Top of Study material
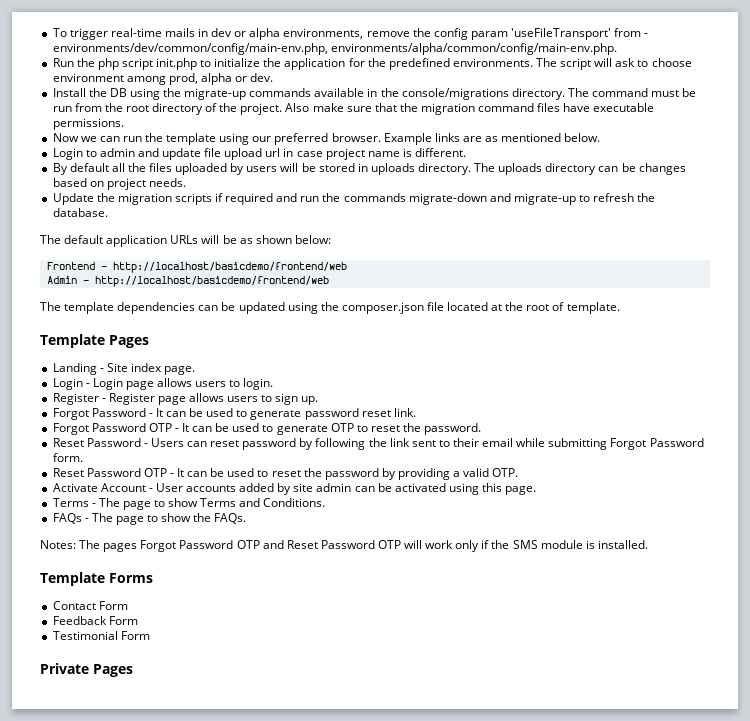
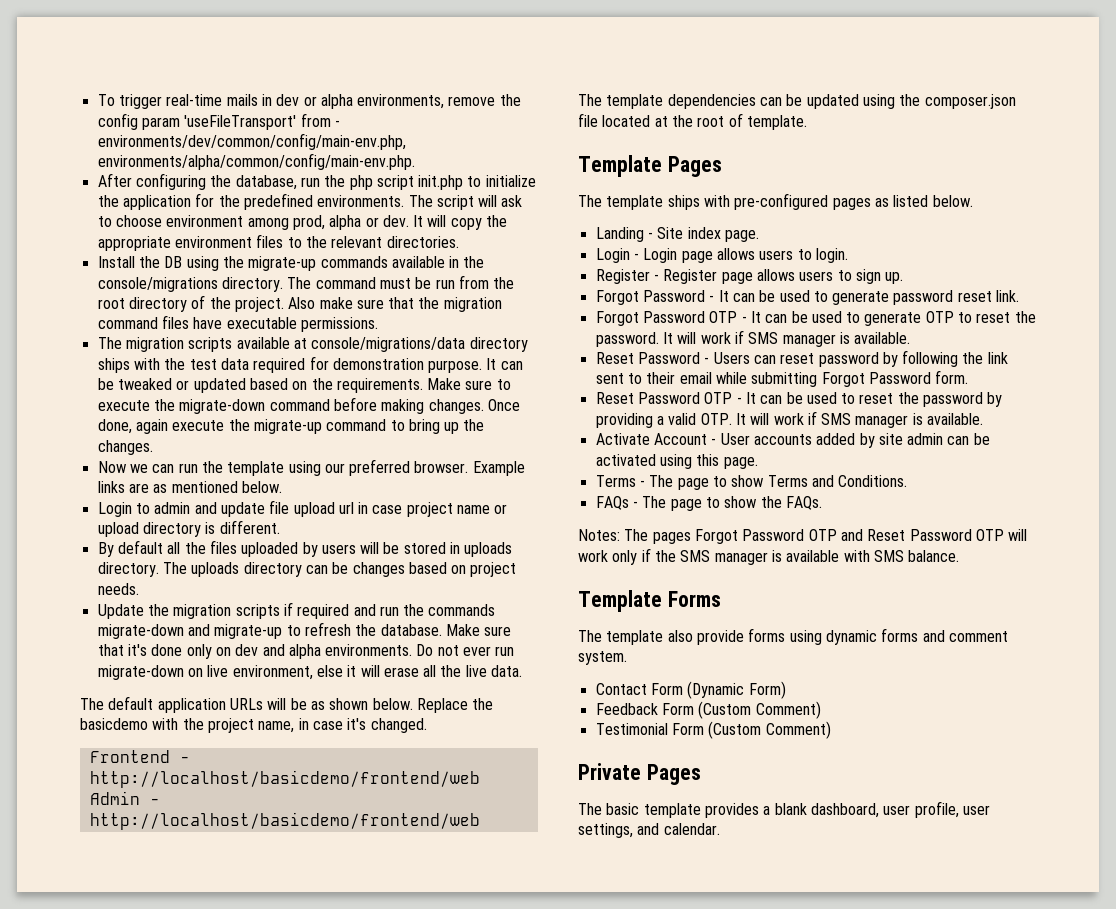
[52,58,74,67] Run -> [97,173,320,190] After configuring the database, run
(274, 77) none -> [413,215,508,230] [97,234,459,251] It will copy the appropriate environment files to the relevant directories.
(124, 124) none -> [97,337,528,352] [97,356,523,373] [97,378,511,393] [97,397,520,414] [97,419,485,434] [97,440,153,455] // The migration scripts available at console/migrations/data directory ships with the test data required for demonstration purpose. It can be tweaked or updated based on the requirements. Make sure to execute the migrate-down command before making changes. Once done, again execute the migrate-up command to bring up the changes.
(400, 154) none -> [494,504,508,514] [97,522,201,537] or upload directory
(108, 212) none -> [445,624,512,636] [97,644,515,659] [97,665,523,680] Make sure that it's done only on dev and alpha environments. Do not ever run migrate-down on live environment, else it will erase all the live data.
[294,235,331,244] below: -> [372,698,494,713] [80,718,427,733] below. Replace the basicdemo with the project name, in case it's changed.
(149, 341) none -> [578,193,973,210] // The template ships with pre-configured pages as listed below.
(482, 429) none -> [662,330,911,347] It will work if SMS manager is available.
(519, 472) none -> [735,411,984,428] It will work if SMS manager is available.
[540,540,648,549] [40,572,153,586] module is installed. // Template Forms -> [714,550,960,565] [578,590,721,612] [578,628,1008,645] [578,651,627,665] manager is available with SMS balance. // Template Forms // The template also provide forms using dynamic forms and comment system.
(128, 605) none -> [687,681,786,699] (Dynamic Form)
(138, 620) none -> [698,701,821,719] (Custom Comment)
(150, 635) none -> [708,721,831,739] (Custom Comment)
(133, 670) none -> [578,801,990,818] [578,823,720,838] // The basic template provides a blank dashboard, user profile, user settings, and calendar.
Bottom of Study material
Task directions: Search the records above for the word "Custom", then say how many lines contain it. Give the number alone.

Output for this task: 2